Chun will attend next hearing in libel trialFormer President Chun Doo Hwan will show up at the next hearing in his defamation trial, his lawyer said Monday.
Chun has so far been absent from his trial, which began in August last year, on whether he defamed a Catholic priest who was present at the May 18 Gwangju Democratization Movement in 1980.
“Former President Chun is sick in bed with flu and high fever,” said Jung Joo-gyo, Chun’s lawyer, in a meeting with reporters on Monday. “He couldn’t attend the hearing because of that.”
On Monday, the Gwangju District Court issued a warrant to force him to appear at the hearing, which was rescheduled for March 11.
“He will attend it for sure,” Jung said. “He should feel better by then.”
Chun was indicted in May last year for defaming the late priest Cho Chul-hyun, who is also known by his baptismal name Cho Bi-oh, in the first volume of his three-volume memoir “Chun Doo Hwan Memoirs” (2017).

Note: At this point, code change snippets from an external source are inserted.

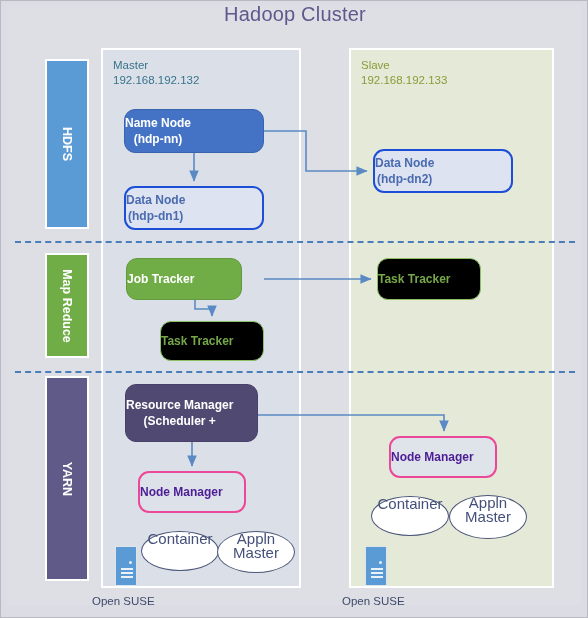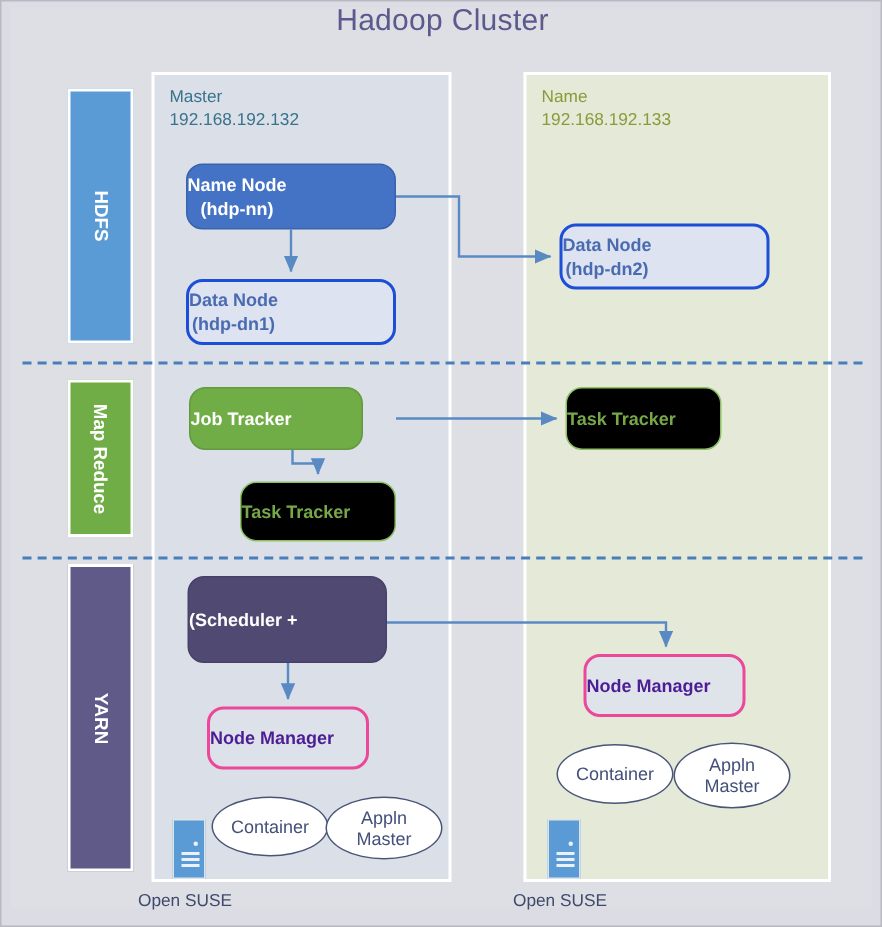"Name" div { text: Name -> Slave }
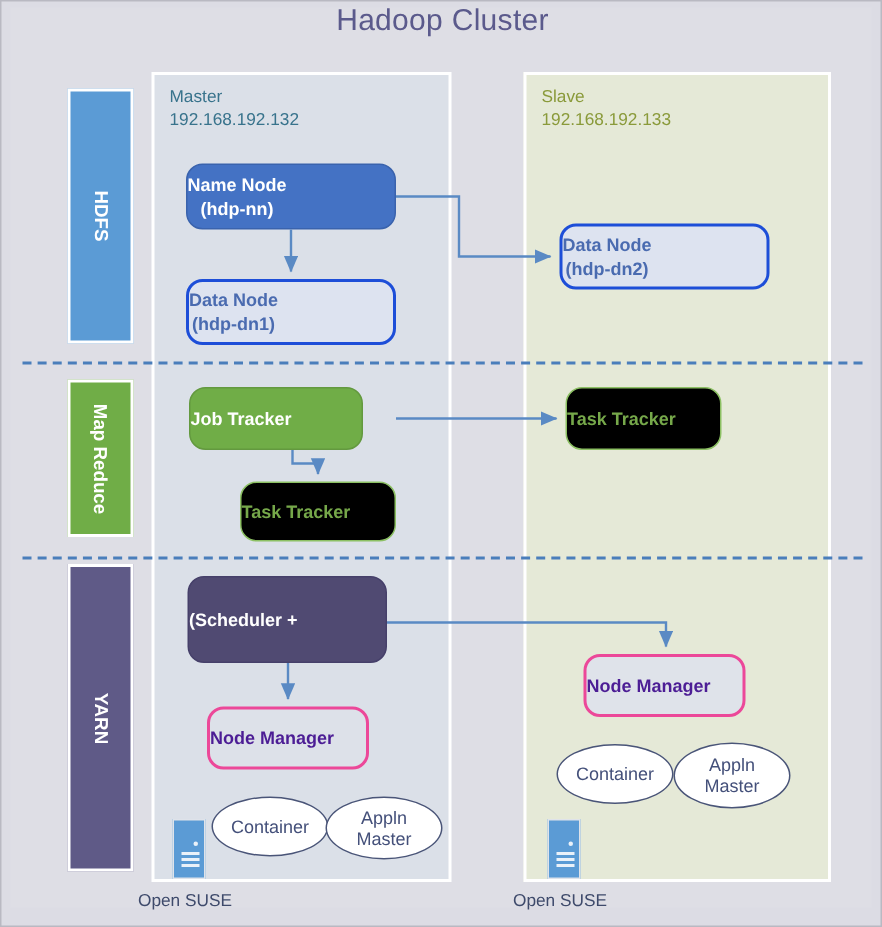"Resource Manager" div { html: none -> <div>Resource Manager</div> }
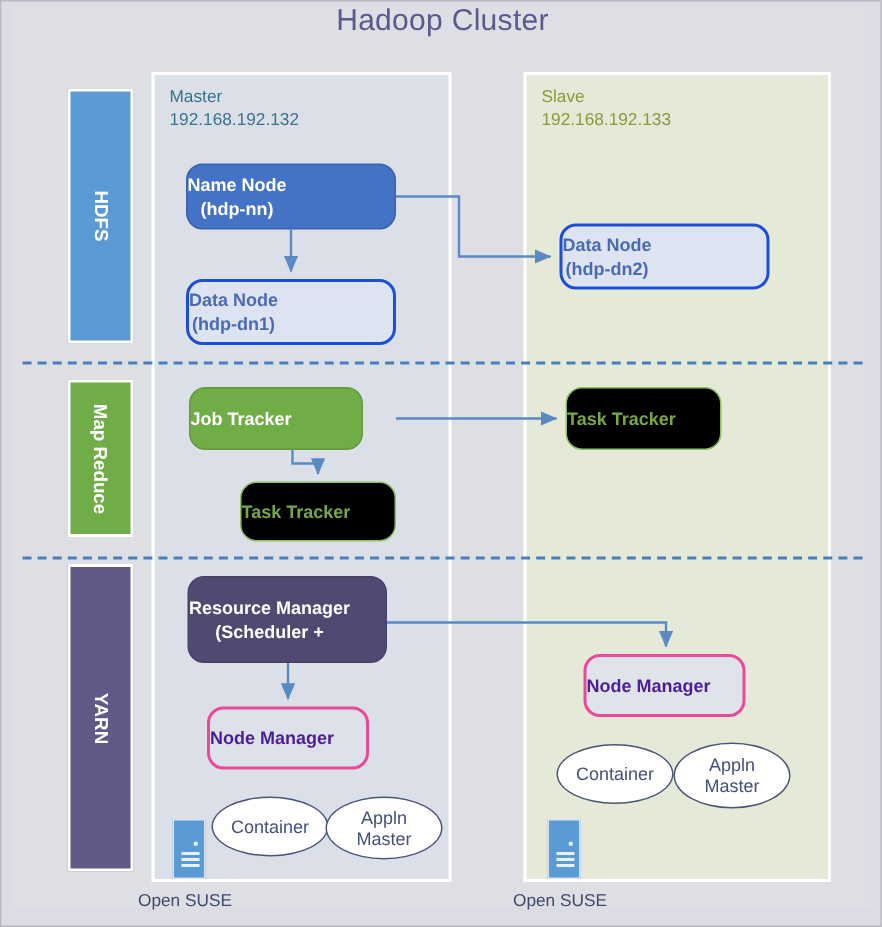"Container" .ellipse { align-items: center -> flex-start; font-size: 12px -> 15px }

“There was no gunfire from a helicopter during the Gwangju incident, which Cho insists he saw,” Chun wrote. “Cho is making a malicious argument. He is a despicable liar who should be ashamed to call himself a clergyman.”
Cho, who witnessed the Gwangju Democratization Movement, said he saw helicopters firing on protesters during the crackdown on the movement by the Chun government. Cho died of pancreatic cancer at 78 on Sept. 21, 2016.
The May 18 Gwangju Democratization Movement is the official term for the 10-day civilian uprising against the Chun leadership that started on May 18, 1980, when students from Chonnam National University staged a protest calling for democracy. The following day, the Chun leadership dispatched soldiers from the special forces to Gwangju. They opened fire on protesters and deployed brutal tactics such as beatings to crush the demonstration. According to the May 18 Memorial Foundation, 154 people were killed during the 10-day uprising or from injuries they sustained during it.
Relatives of Cho and a civic group sued Chun for defamation in April 2017. After the prosecution confirmed that helicopters opened fire during the crackdown, they indicted Chun in May of last year. The latest hearing in Chun’s trial was on Monday. The Gwangju District Court issued a warrant on Monday to force Chun’s appearance in court for his next hearing.
“But warrants tend to be ineffective if the authorities cannot locate the accused or if the accused cannot make an appearance due to an illness,” said a court official.
After seizing power in a 1979 coup, Chun stayed in office until early 1988.